Pour les atteindre, un référent handicap a été désigné au sein du service RH dans le but de coordonner la mission avec l’appui des relais locaux qui restent des interlocuteurs privilégiés pour les collaborateurs. La Direction envisage également de conclure un accord spécifique sur le handicap à l’issue de cette convention (afin de favoriser des mesures pour l’emploi de travailleurs handicapés et le maintien dans l’emploi).
TITRE 9 : DISPOSITIONS FINALES Article 9.1 : Entrée en vigueur et durée de l’accord
Le présent accord entrera en vigueur à compter du lendemain de la dernière formalité dépôt accomplie et est conclu pour une durée déterminée de trois ans.

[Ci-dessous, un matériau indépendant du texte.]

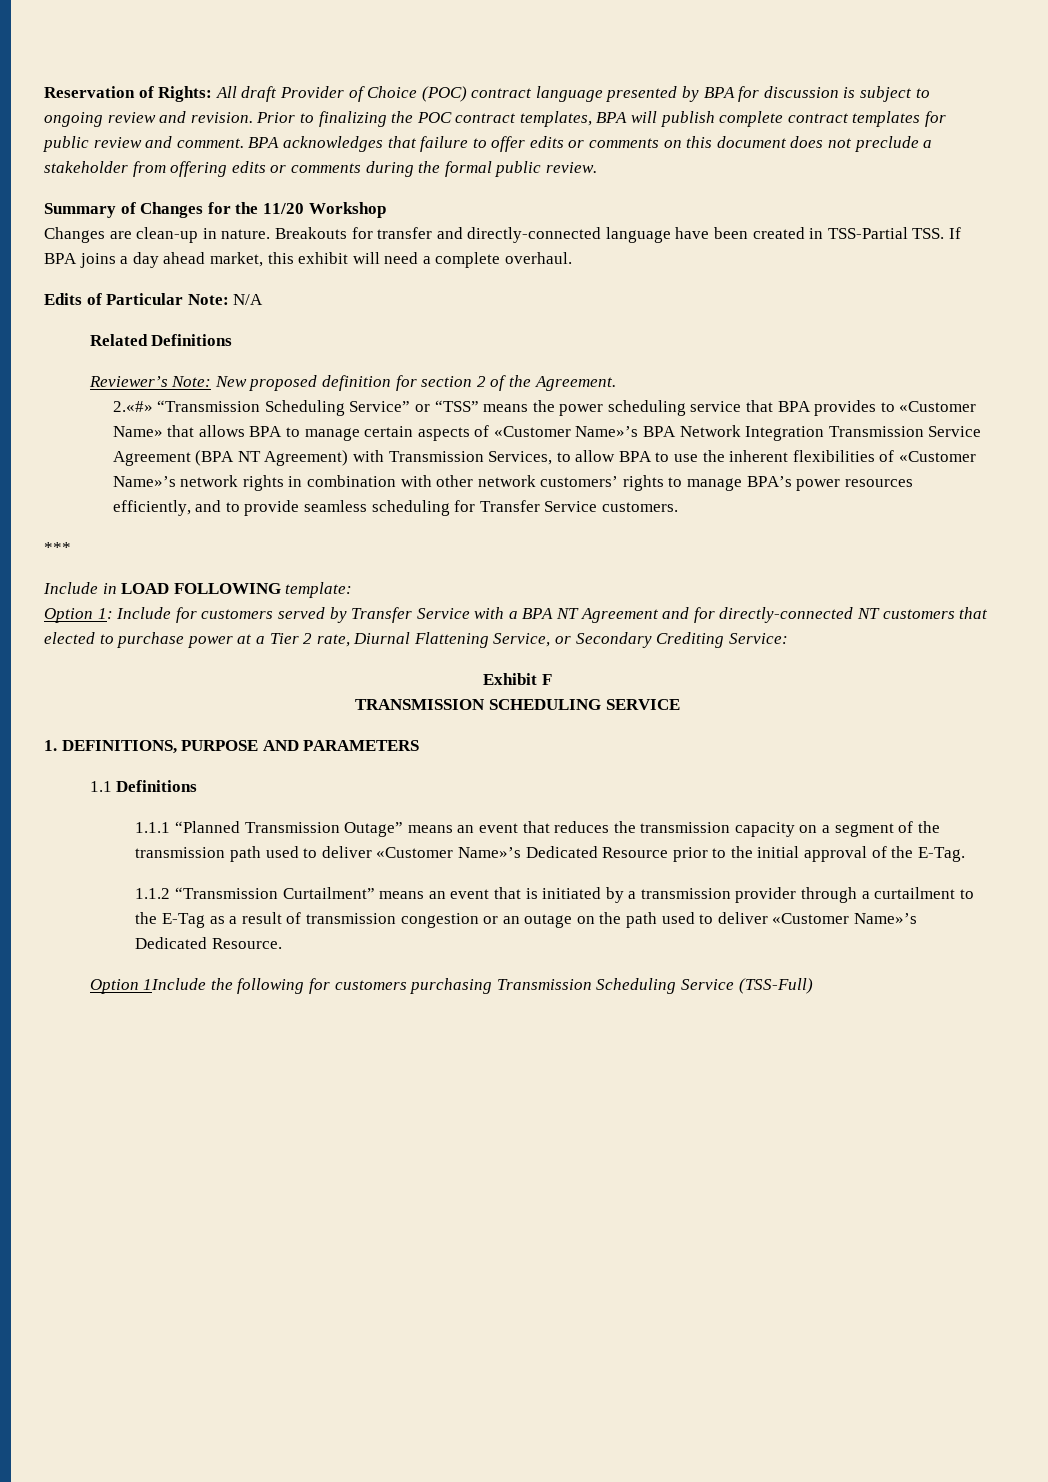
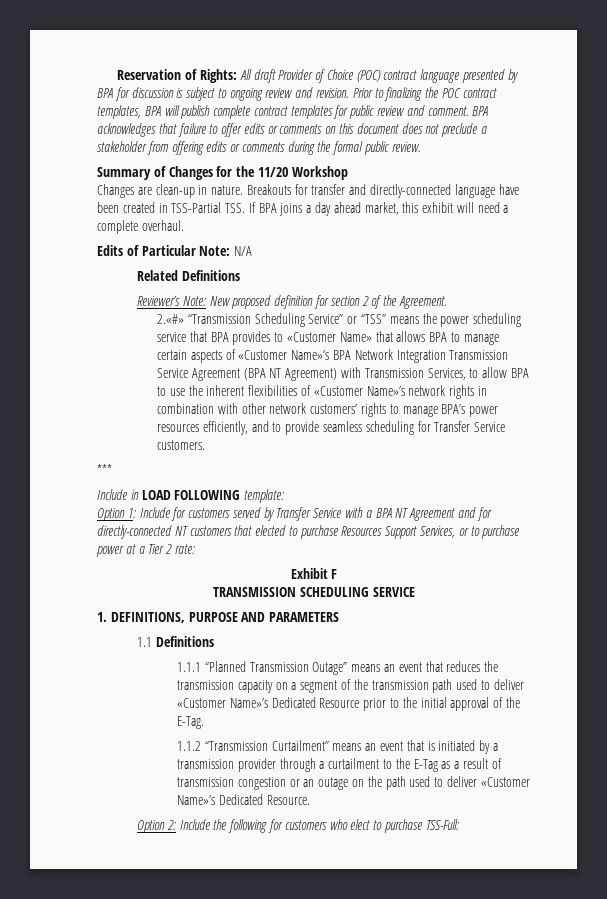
- Option 1: Include for customers served by Transfer Service with a BPA NT Agreement and for directly-connected NT customers that elected to purchase power at a Tier 2 rate, Diurnal Flattening Service, or Secondary Crediting Service:
+ Option 1: Include for customers served by Transfer Service with a BPA NT Agreement and for directly-connected NT customers that elected to purchase Resources Support Services, or to purchase power at a Tier 2 rate:
- Option 1Include the following for customers purchasing Transmission Scheduling Service (TSS-Full)
+ Option 2: Include the following for customers who elect to purchase TSS-Full:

Article 9.2 : Formalités de dépôt
Le présent accord sera notifié par la partie la plus diligente à chacune des organisations syndicales représentatives dans le périmètre de l’accord à l’issue de la procédure de signature. En application des articles D. 2231-4 et L. 2231-5-1 du Code du Travail, le présent accord fera l’objet d’un dépôt dématérialisé sur la plateforme de téléprocédure du ministère du travail à savoir www.teleaccords.travail-emploi.gouv.fr. Conformément aux dispositions de l’article D. 2231-2 du Code du travail, l’accord fera l’objet d’un dépôt auprès du Secrétariat du greffe du Conseil des Prud'hommes du lieu de conclusion du présent accord. Article 9.3 : Information des Instances Représentatives du Personnel Conformément aux dispositions légales, le présent accord a été soumis aux représentants du personnel des différentes filiales concernées qui y ont apporté leurs observations et suggestions. Article 9.4 : Révision Chaque partie signataire du présent accord peut demander la révision de tout ou partie de celui-ci, selon les modalités définies ci-après. Toute révision devra être adressée par lettre recommandée ou courriel avec accusé de réception aux autres Parties signataires et comporter l’indication des dispositions dont la révision est demandée. Les Parties engageront une nouvelle négociation au plus tard dans les trois mois qui suivent la demande de révision. L’avenant, portant révision de l’accord, fera l’objet d’un dépôt légal dans les formes indiquées à l’article 9.2. Les dispositions de l’avenant portant révision se substitueront de plein droit à celles du présent accord qu’elles modifient et seront opposables aux signataires du présent accord, ainsi qu’aux bénéficiaires de cet accord, soit à la date du jour qui aura été convenu dans l’avenant, soit à défaut, à partir du jour qui suivra son dépôt légal. Il est entendu que les dispositions du présent accord demeureront en vigueur jusqu’à l’entrée en vigueur de nouvelles dispositions et seront maintenues dans l’hypothèse où les négociations ‘un nouveau texte n’aboutirait pas. Fait à Rueil-Malmaison, en 4 exemplaires originaux, le 8 mars 2024.
Pour EUREXO SAS Pour l’organisation syndicale FLAG
Chaque organisation syndicale recevra un exemplaire du présent accord.